Journal of Behavioral and Experimental Finance ( IF 8.222 ) Pub Date : 2021-06-07 , DOI: 10.1016/j.jbef.2021.100524 Ibrahim Filiz , Jan René Judek , Marco Lorenz , Markus Spiwoks
In the context of an experiment, we examine the persistence of aversion towards algorithms in relation to learning processes. The subjects of the experiment are asked to make one share price forecast (rising or falling) in each of 40 rounds.

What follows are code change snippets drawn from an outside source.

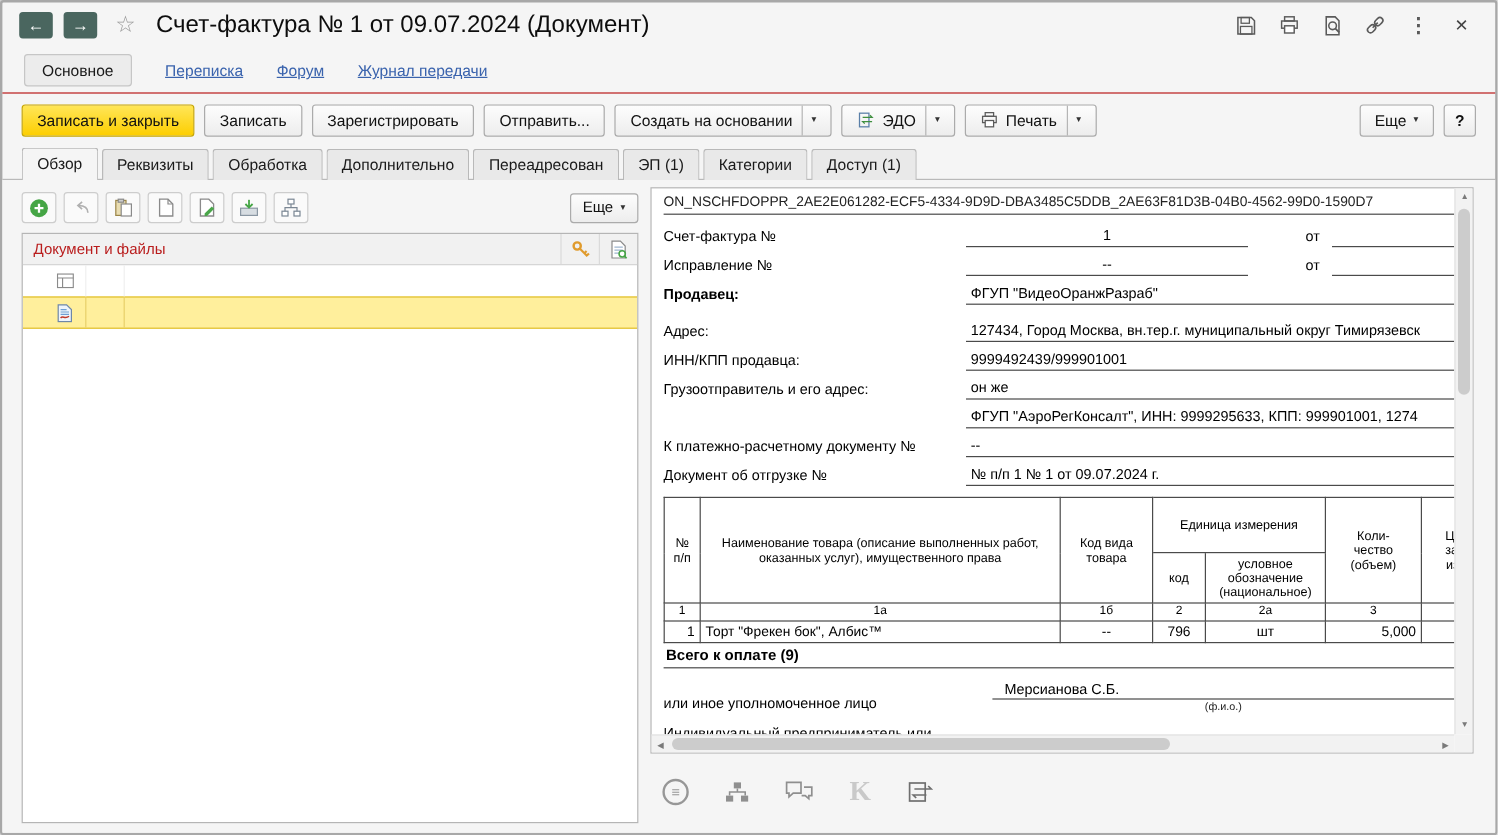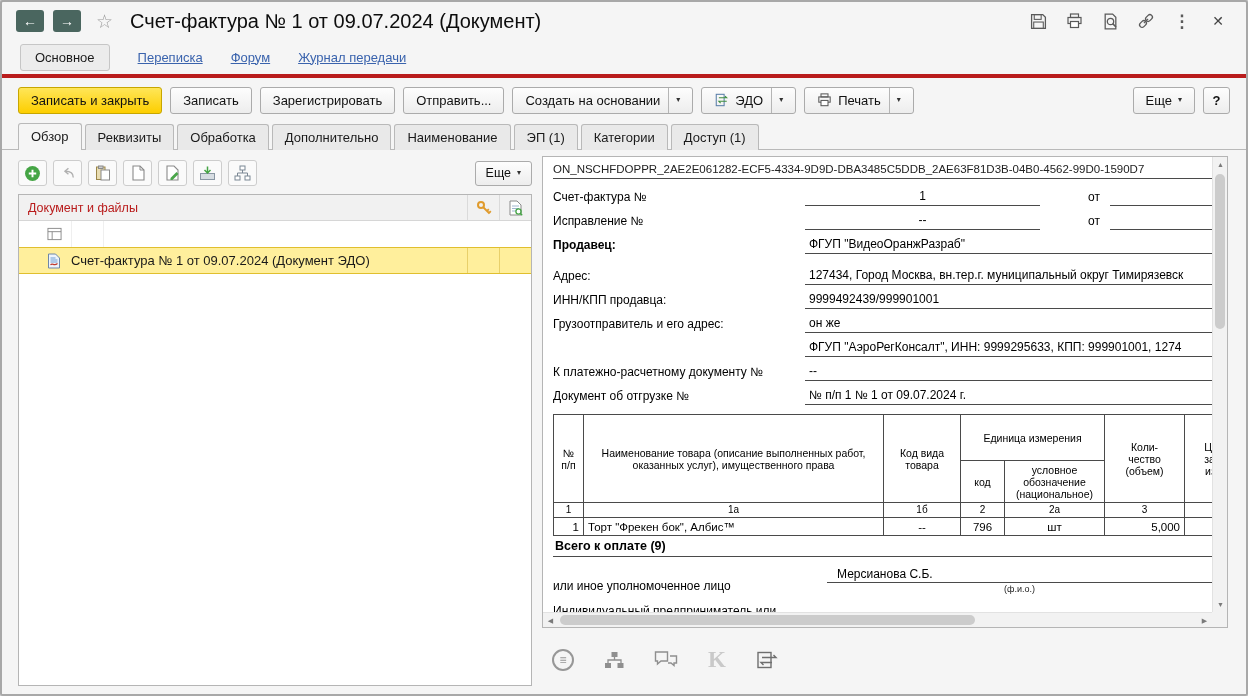--- a/index.html
+++ b/index.html
@@ -11,21 +11,21 @@
   .titlebar{height:38px;display:flex;align-items:center;padding:0 14px;gap:9px;flex-shrink:0;}
   .navbtn{width:28px;height:22px;border:none;border-radius:3px;background:#4a665f;color:#fff;font-size:14px;line-height:20px;display:flex;align-items:center;justify-content:center;cursor:pointer;}
   .star{font-size:19px;color:#9a9a9a;margin-left:6px;cursor:pointer;}
   .wtitle{font-size:20px;color:#0d0d0d;margin-left:8px;white-space:nowrap;}
   .tb-icons{margin-left:auto;display:flex;align-items:center;gap:16px;padding-right:4px;}
   .tbicon{display:flex;align-items:center;justify-content:center;width:20px;height:20px;cursor:pointer;color:#5a5a5a;}
   .kebab{font-size:17px;font-weight:bold;}
   .closeicon{font-size:14px;color:#444;}
 
   
-  .navrow{height:38px;display:flex;align-items:center;gap:28px;padding:0 18px;border-bottom:4px solid #b91c1c;flex-shrink:0;}
+  .navrow{height:38px;display:flex;align-items:center;gap:28px;padding:0 18px;border-bottom:1px solid #b91c1c;flex-shrink:0;}
   .nav-main{background:#ececec;border:1px solid #c6c6c6;border-radius:3px;padding:5px 14px;font-size:13px;cursor:pointer;}
   .nav-link{color:#3a63ad;text-decoration:underline;font-size:13px;cursor:pointer;}
 
   
   .toolbar{height:44px;display:flex;align-items:center;gap:8px;padding:0 16px;flex-shrink:0;}
   .btn{height:27px;display:inline-flex;align-items:center;gap:6px;padding:0 12px;border:1px solid #ababab;border-radius:3px;background:linear-gradient(#fdfdfd,#ededed);font-family:inherit;font-size:13px;color:#111;cursor:pointer;white-space:nowrap;}
   .btn.yellow{background:linear-gradient(#ffe658,#fdce00);border-color:#c7a600;padding-left:12px;}
   .caret{font-size:8px;color:#333;line-height:1;}
   .caret.sep{border-left:1px solid #b5b5b5;padding-left:7px;margin-left:2px;align-self:stretch;display:flex;align-items:center;}
   .btn.help{width:27px;justify-content:center;padding:0;font-weight:bold;}
@@ -198,21 +198,21 @@
       <span class="caret">▾</span>
     </button>
     <button class="btn help">?</button>
   </div>
 
   <div class="tabstrip">
     <div class="tab active">Обзор</div>
     <div class="tab">Реквизиты</div>
     <div class="tab">Обработка</div>
     <div class="tab">Дополнительно</div>
-    <div class="tab">Наименование</div>
+    <div class="tab">Переадресован</div>
     <div class="tab">ЭП (1)</div>
     <div class="tab">Категории</div>
     <div class="tab">Доступ (1)</div>
   </div>
 
   <div class="content">
 
     <div class="left-panel">
       <div class="lp-toolbar">
         <button class="iconbtn">
@@ -310,21 +310,20 @@
           <span class="row-cell"></span>
         </div>
         <div class="list-row selected">
           <span class="row-icon">
             <svg width="14" height="16" viewBox="0 0 14 16">
                 <path d="M1.5 1h7l4 4v10h-11z" fill="#eef4fb" stroke="#6e87a8"></path>
                 <path d="M3.5 5h5M3.5 7h7M3.5 9h7" stroke="#6e9fd4" stroke-width="1"></path>
                 <path d="M3.5 12c2-2.5 3.5 1.5 7-1.5" fill="none" stroke="#c0392b" stroke-width="1.2"></path>
               </svg>
           </span>
-          <span class="row-label">Счет-фактура № 1 от 09.07.2024 (Документ ЭДО)</span>
           <span class="row-cell"></span>
           <span class="row-cell"></span>
         </div>
       </div>
     </div>
 
     <div class="right-panel">
       <div class="preview">
         <div class="preview-body">
           <div class="pv-filename">ON_NSCHFDOPPR_2AE2E061282-ECF5-4334-9D9D-DBA3485C5DDB_2AE63F81D3B-04B0-4562-99D0-1590D7</div>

A forecasting computer (algorithm) is available to them which has a success rate of 70%. Intuitive forecasts made by the subjects usually lead to a significantly poorer success rate. Feedback provided after each round of forecasts and a clear financial incentive lead to the subjects becoming better able to estimate their own forecasting abilities. At the same time, their aversion to algorithms also decreases significantly.
中文翻译:
通过经验减少算法厌恶
在实验的背景下,我们检查了对与学习过程相关的算法的厌恶的持久性。实验对象被要求在 40 轮的每一轮中做出一个股价预测(上涨或下跌)。他们可以使用预测计算机(算法),成功率为 70%。受试者做出的直观预测通常会导致成功率显着降低。每轮预测后提供的反馈和明确的经济激励使受试者能够更好地估计自己的预测能力。同时,他们对算法的厌恶感也明显下降。